Monday, February 1, 2010
Induction Flu
Those of us who have done low-carb for years are happy to sing the praises of the low-carb lifestyle--decreased weight and increased energy, plus improvements in blood pressure, triglycerides, HDL and blood glucose numbers. But in much the same way that the joy of having a new baby diminishes our memory of the pain of childbirth, we find it easy to forget that one of the aspects of low-carbing is very hard. It's called Induction flu, or Atkins flu.
On the Standard American Diet (very aptly named the SAD diet) we are used to eating low fat, moderate protein and high carbohydrate. Our body's primary source of energy comes from the burning of hundreds of grams of carbohydrates we consume every day. When we change from a SAD diet to a low-carb diet, we abruptly remove the macronutrient that has provided most of our energy. Eventually our energy will come from the fat we eat, but in the meantime our bodies have a huge transition to make.
Every nucleated cell in our body contains 46 chromosomes with over 3 billion base pairs of DNA. In that DNA is the information needed to make the enzymes required for us to metabolize both carbohydrates and fats into energy. Although the information is there, it is not translated into enzymes unless those enzymes are actually needed. A person eating a SAD diet will have all the enzymes he or she needs to convert carbohydrates into energy, but very few of the enzymes needed to convert fat into energy.
Typically a low-carb diet is begun at a level of 20 to 30 grams of carbohydrate a day. Suddenly the carbohydrate conversion enzymes no longer have a substrate. They initiate Plan B, which is to utilize the glycogen stored in the liver and muscle tissue. Glycogen is converted to glucose, which is converted to energy. After about a day, glycogen is depleted, and the body moves to Plan C. It notices that fat is available in abundance, and it upregulates the machinery to transcribe the necessary codes from the DNA into RNA, and then to translate that into the enzymes that are required to metabolize the fat into energy. Unfortunately this takes a day or two, and in the meantime the new low-carb dieter starts to experience Induction flu.

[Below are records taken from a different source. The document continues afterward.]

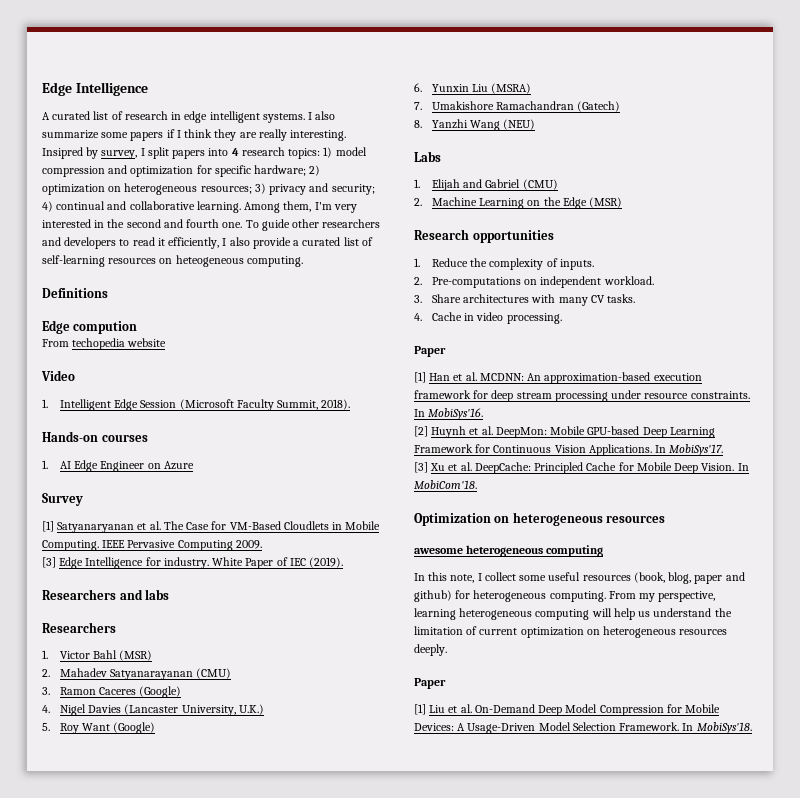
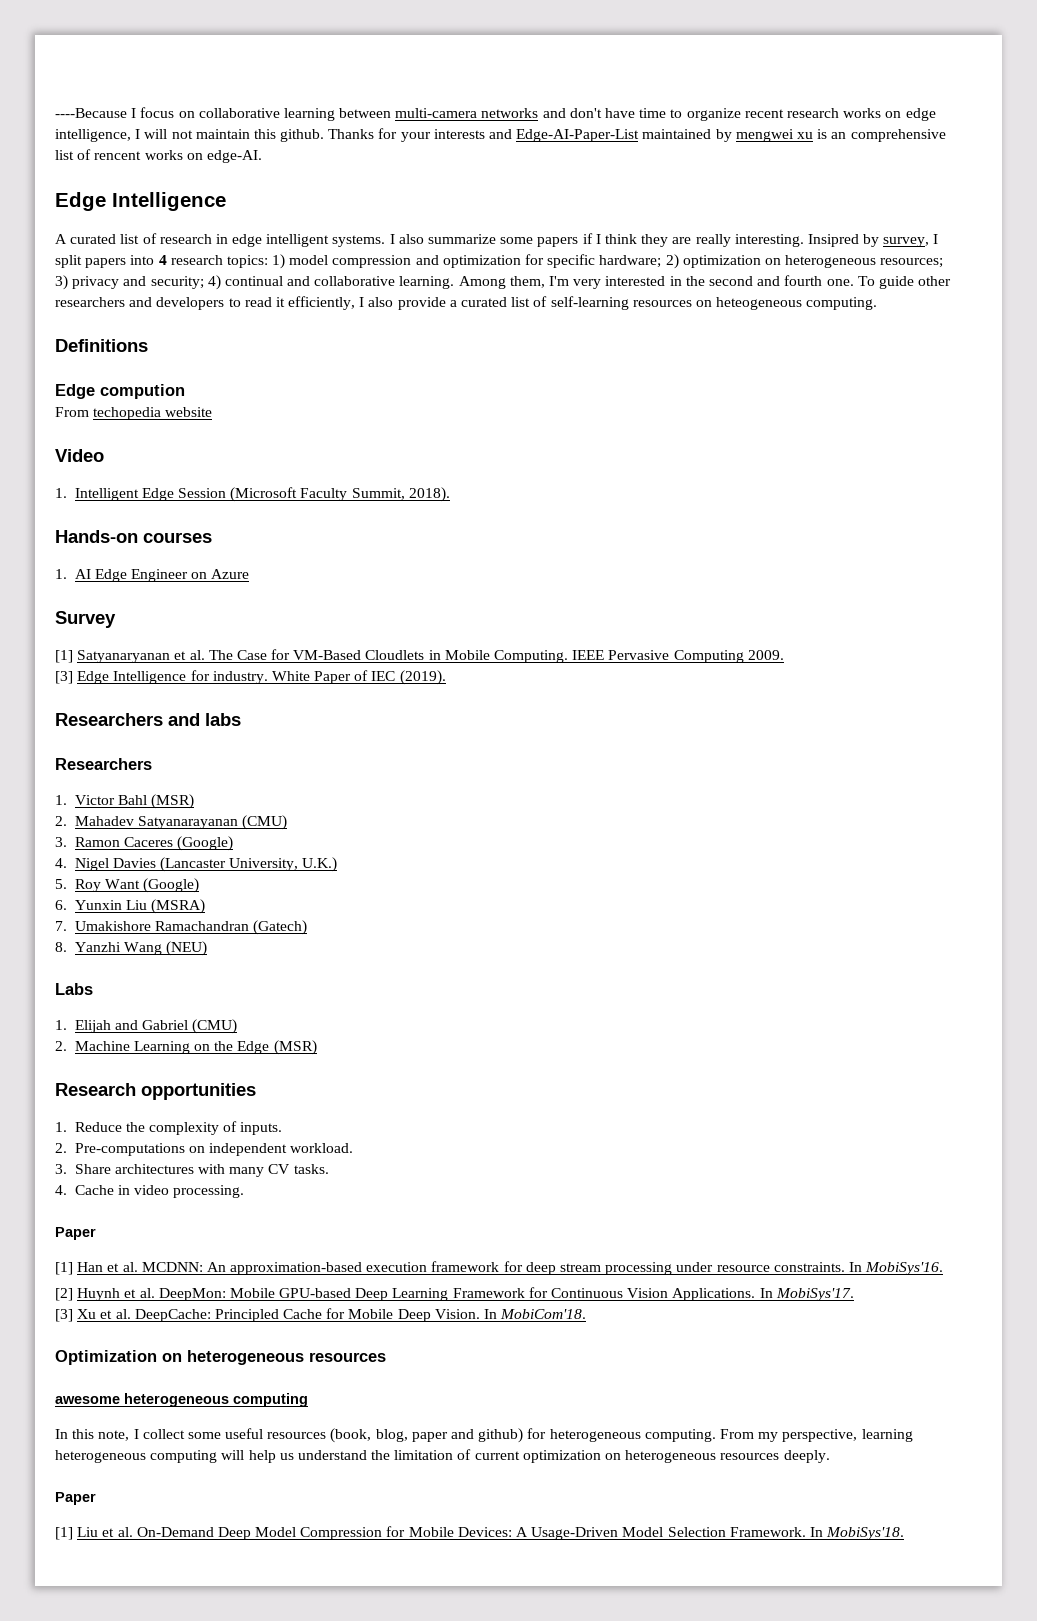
+ ----Because I focus on collaborative learning between multi-camera networks and don't have time to organize recent research works on edge intelligence, I will not maintain this github. Thanks for your interests and Edge-AI-Paper-List maintained by mengwei xu is an comprehensive list of rencent works on edge-AI.

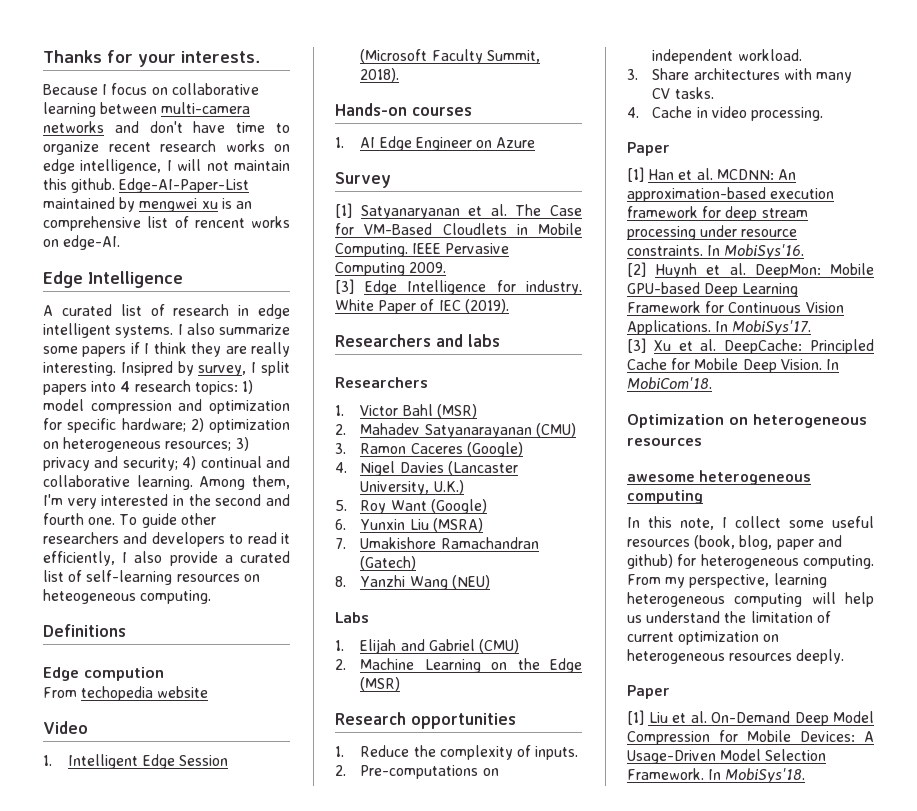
- ----Because I focus on collaborative learning between multi-camera networks and don't have time to organize recent research works on edge intelligence, I will not maintain this github.
+ Thanks for your interests.
+ Because I focus on collaborative learning between multi-camera networks and don't have time to organize recent research works on edge intelligence, I will not maintain this github.
- Thanks for your interests and Edge-AI-Paper-List maintained by mengwei xu is an comprehensive list of rencent works on edge-AI.
+ Edge-AI-Paper-List maintained by mengwei xu is an comprehensive list of rencent works on edge-AI.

The symptoms of Induction flu are not those that are normally associated with dieting. Instead of ravening hunger and cravings, there is a headache and nausea. The dieter may be irritable and lack energy and concentration. Chills and fever are not typical symptoms, but other than that, it feels like the flu and will last for about two days.
What to do? First of all, recognize that this is a transitional state and that it will end. Second, pamper yourself. This does not mean that you dive headfirst back into the carbs, but drink plenty of water, sleep, take a hot bath, take NSAIDs or acetaminophen, watch a good video or read a good book. One of the best strategies is to find a supportive friend either on the low-carb boards or in real life to commiserate with. Simply knowing that this stage is coming and planning for it is one of the keys to getting through it.
Sometimes new low-carbers try to change everything all at once. If you're a caffeine addict, you might want to wait until Induction is over before you give up the caffeine. If you are resolved to start an exercise regime along with the low-carb diet, it might be better to wait until you have recovered from the Atkins flu before you hit the pavement or go to the gym. If you are lightheaded or start having muscle cramps, consider taking a potassium supplement or using Lite Salt or a KCl salt supplement on your food. Low-carb diets have a diuretic effect and tend to make the kidneys excrete potassium.
It takes several weeks for the body to become fully keto-adapted, that is, to complete the conversion from from carb utilization to fat utilization for energy. However, the worst of the process should be over by the end of Day 3. At that point the benefits of low-carbing (increased energy, decreased appetite and a sense of freedom from the enslavement to rising and falling insulin) should start to predominate. Low-carbing is a continuous learning process, but once the Induction flu is over, it's a worthwhile journey into good health.